[Dataset items]
⁂

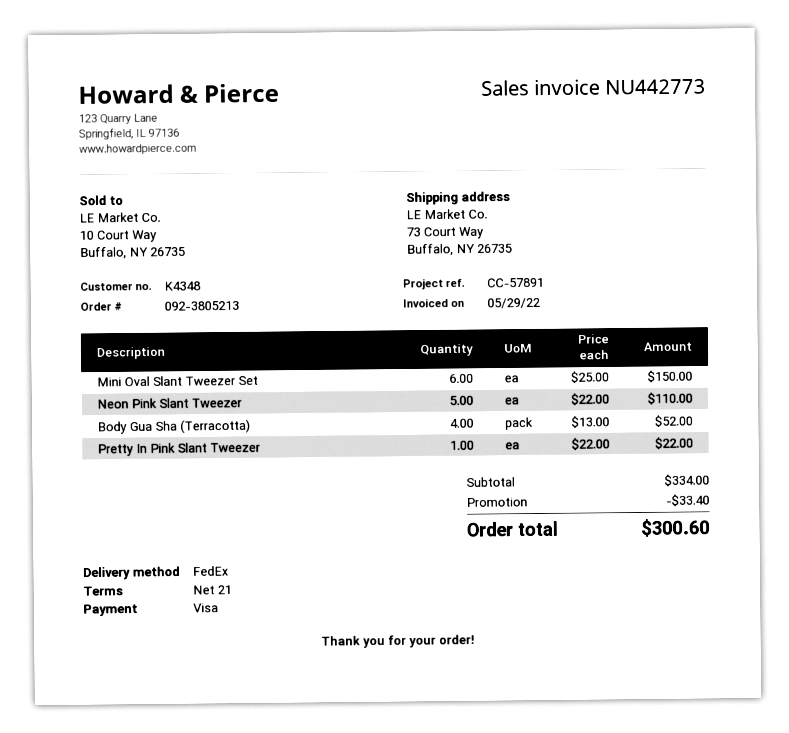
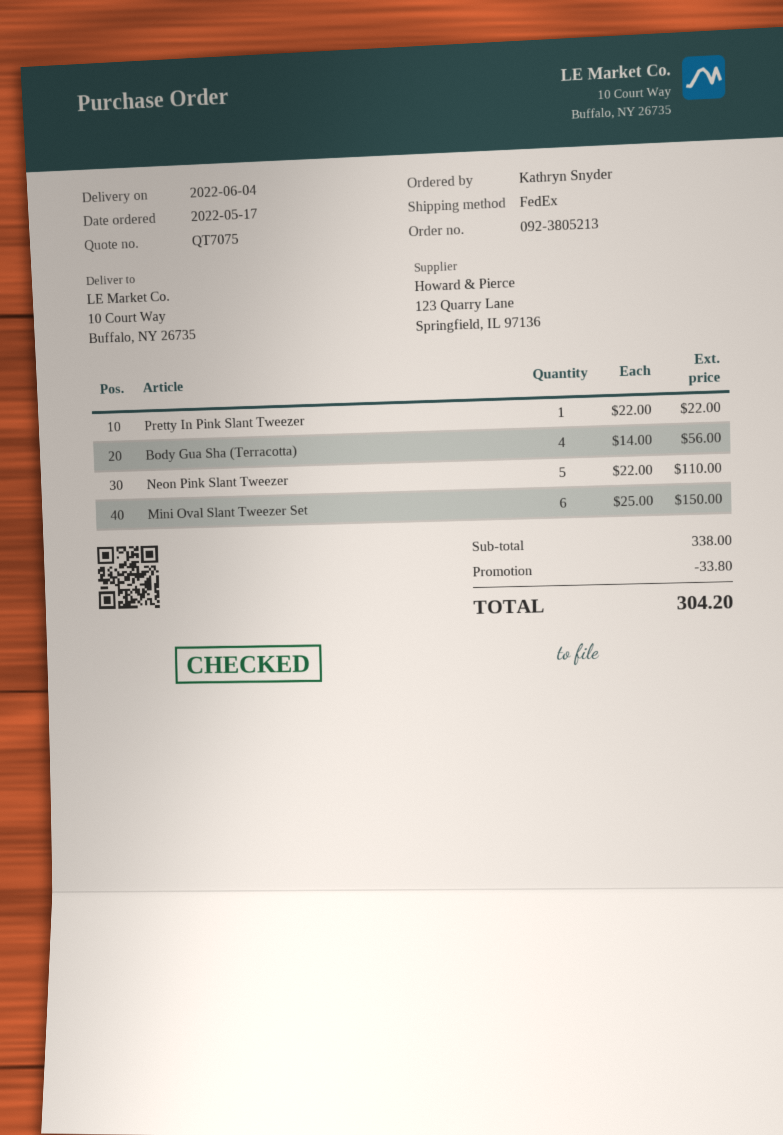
ship to: 73 Court Way, Buffalo, NY 26735 -> 10 Court Way, Buffalo, NY 26735
Body Gua Sha (Terracotta): 4 x 13.00 = 52.00 -> 4 x 14.00 = 56.00
subtotal: 334.00 -> 338.00
discount: 33.40 -> 33.80
total: 300.60 -> 304.20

⁂

== WHAT YOU HAVE TO DO ==
Line by line, print the records exactly, leaving the pictures behind.

== ANSWER SPACE ==
ship to: 73 Court Way, Buffalo, NY 26735 -> 10 Court Way, Buffalo, NY 26735
Body Gua Sha (Terracotta): 4 x 13.00 = 52.00 -> 4 x 14.00 = 56.00
subtotal: 334.00 -> 338.00
discount: 33.40 -> 33.80
total: 300.60 -> 304.20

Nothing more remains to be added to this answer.